No pictures, please. Output the lines from the start of the data through the line that contains "[273,92,328,108] CLI(v6) ->", both included, exactly as they stand.

━━ SUPPLIED INFORMATION ━━

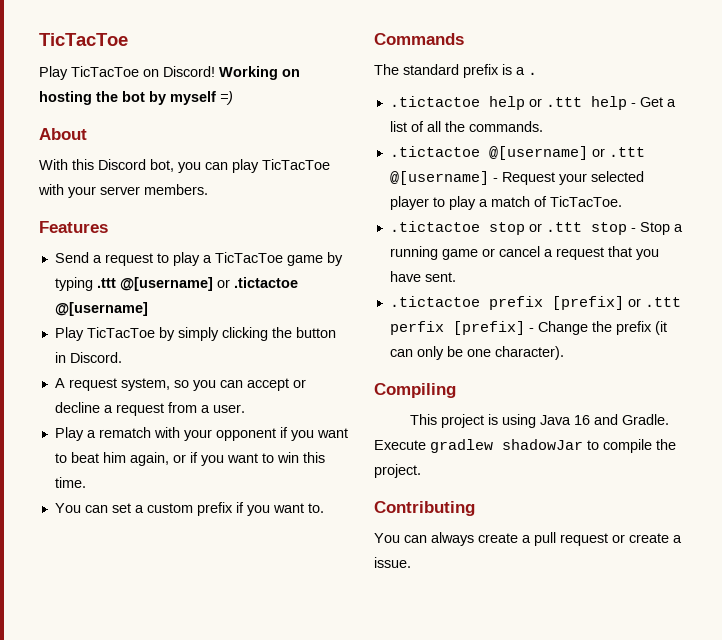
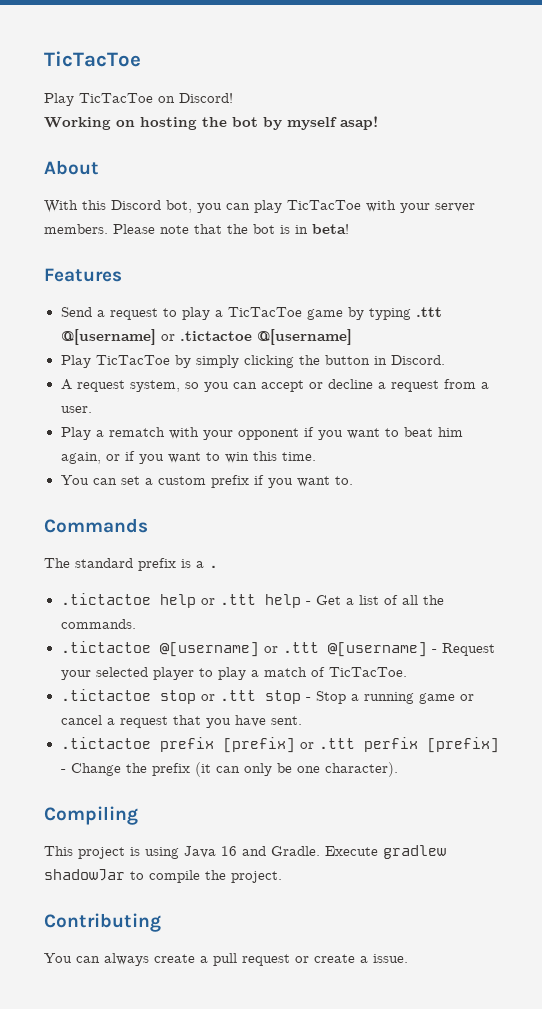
(215, 71) none -> (233, 98) //
[220,91,233,105] =) -> [340,116,378,130] asap!
(208, 189) none -> [113,224,349,234] Please note that the bot is in beta!

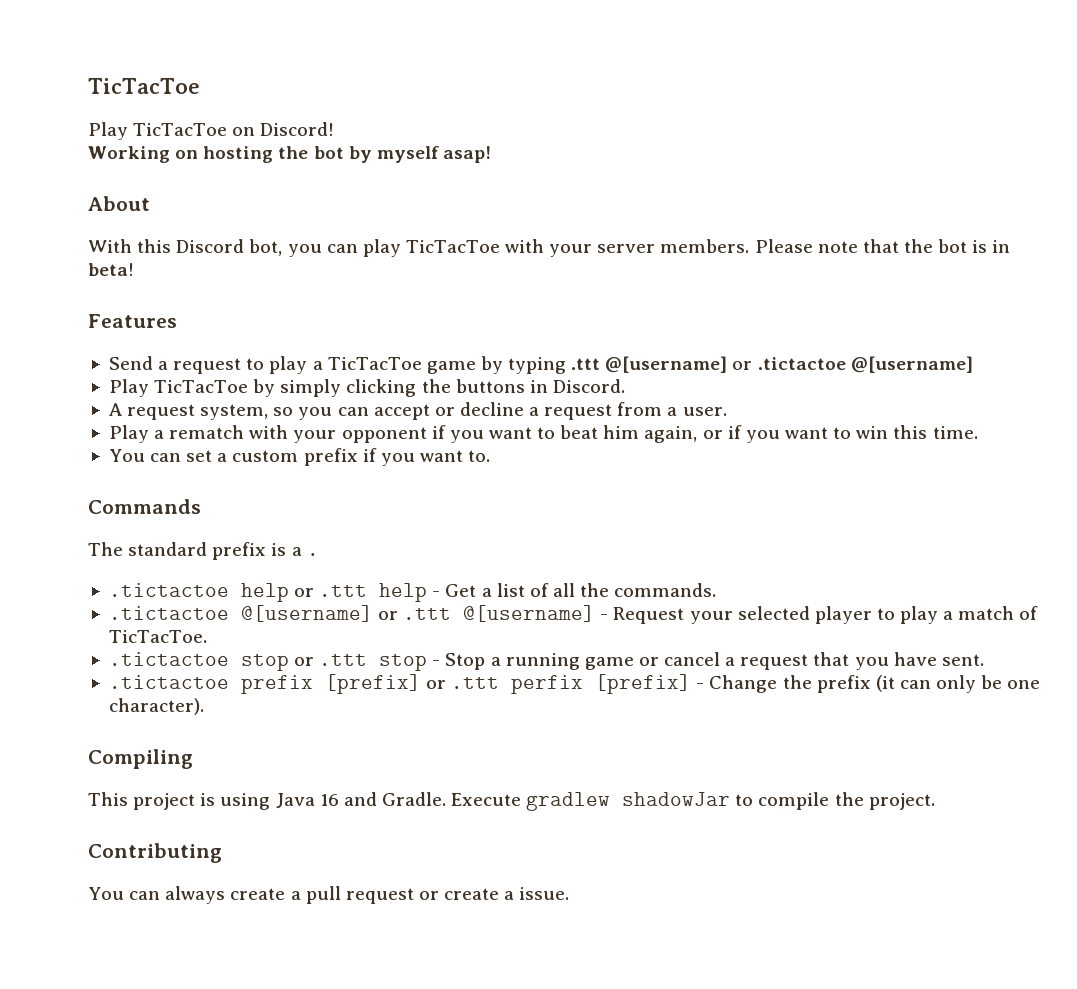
[324,355,370,365] button -> [455,379,525,393] buttons

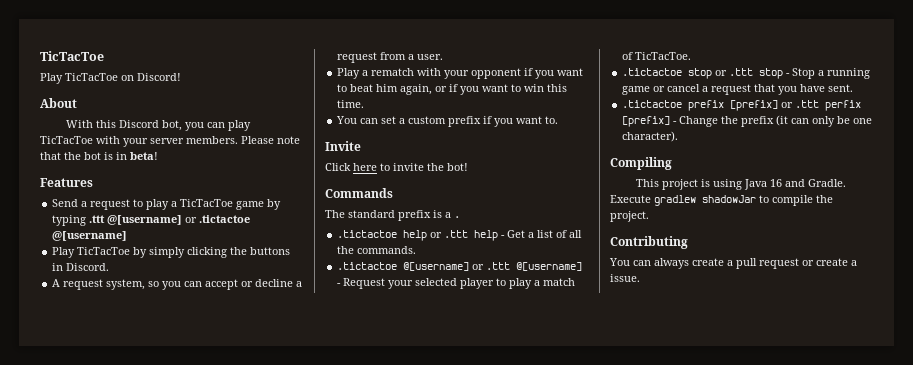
[88,146,491,163] // Working on hosting the bot by myself asap! -> (181, 77) none
(491, 456) none -> [325,141,361,151] [325,163,468,171] // Invite // Click here to invite the bot!

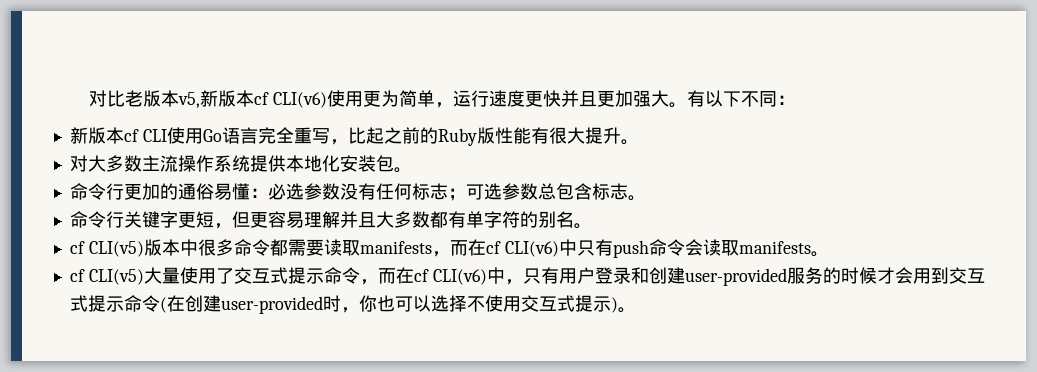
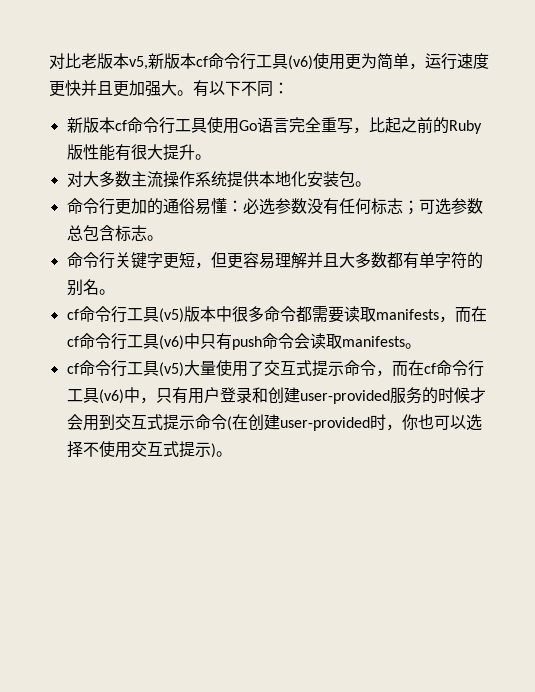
[273,92,328,108] CLI(v6) -> [208,53,313,70] 命令行工具(v6)
[142,129,167,142] CLI -> [126,117,207,134] 命令行工具
[88,241,144,257] CLI(v5) -> [78,306,184,323] 命令行工具(v5)
[504,241,559,257] CLI(v6) -> [78,333,184,350] 命令行工具(v6)
[88,269,144,285] CLI(v5) -> [78,360,184,377] 命令行工具(v5)
[432,269,487,285] CLI(v6) -> [435,360,484,377] [66,388,124,404] 命令行工具(v6)

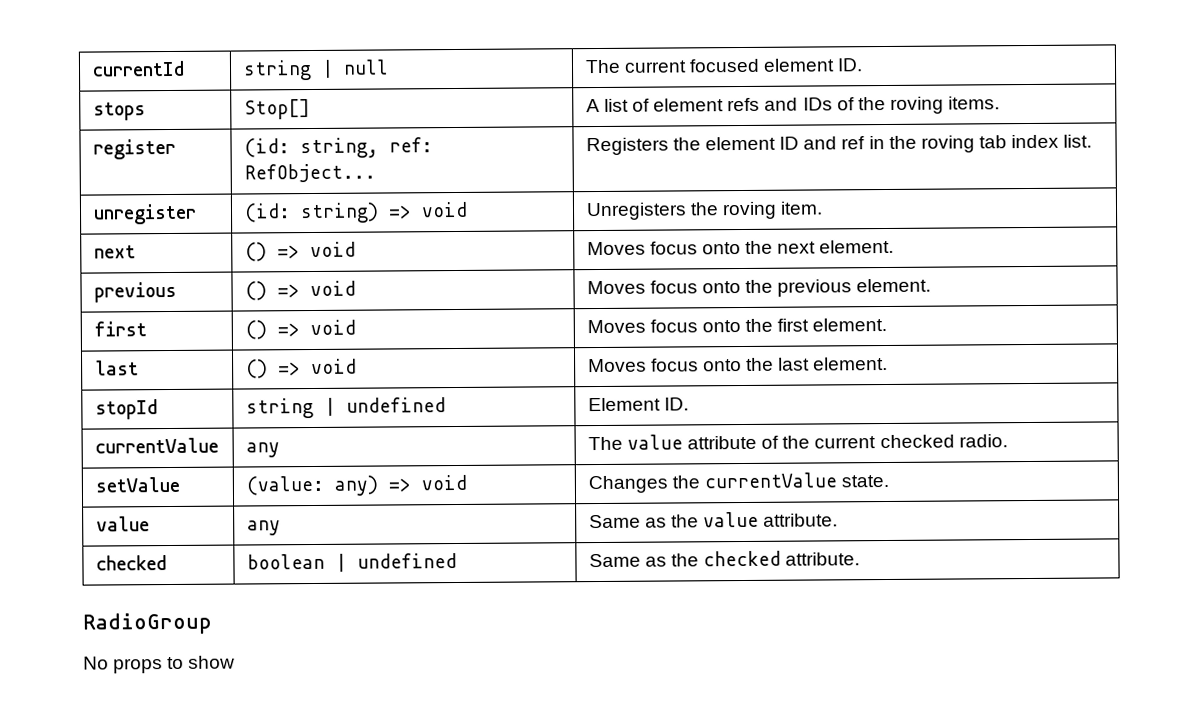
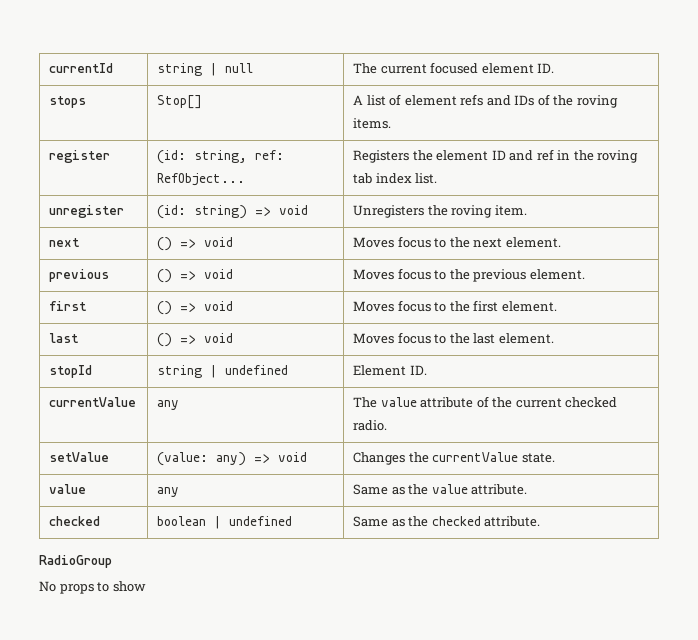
[702,242,742,255] onto -> [434,238,447,248] to
[702,281,742,294] onto -> [434,270,447,280] to
[702,320,742,333] onto -> [434,302,447,312] to
[703,359,743,372] onto -> [434,334,447,344] to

━━━

## RESPONSE BELOW
(215, 71) none -> (233, 98) //
[220,91,233,105] =) -> [340,116,378,130] asap!
(208, 189) none -> [113,224,349,234] Please note that the bot is in beta!

[324,355,370,365] button -> [455,379,525,393] buttons

[88,146,491,163] // Working on hosting the bot by myself asap! -> (181, 77) none
(491, 456) none -> [325,141,361,151] [325,163,468,171] // Invite // Click here to invite the bot!

[273,92,328,108] CLI(v6) -> [208,53,313,70] 命令行工具(v6)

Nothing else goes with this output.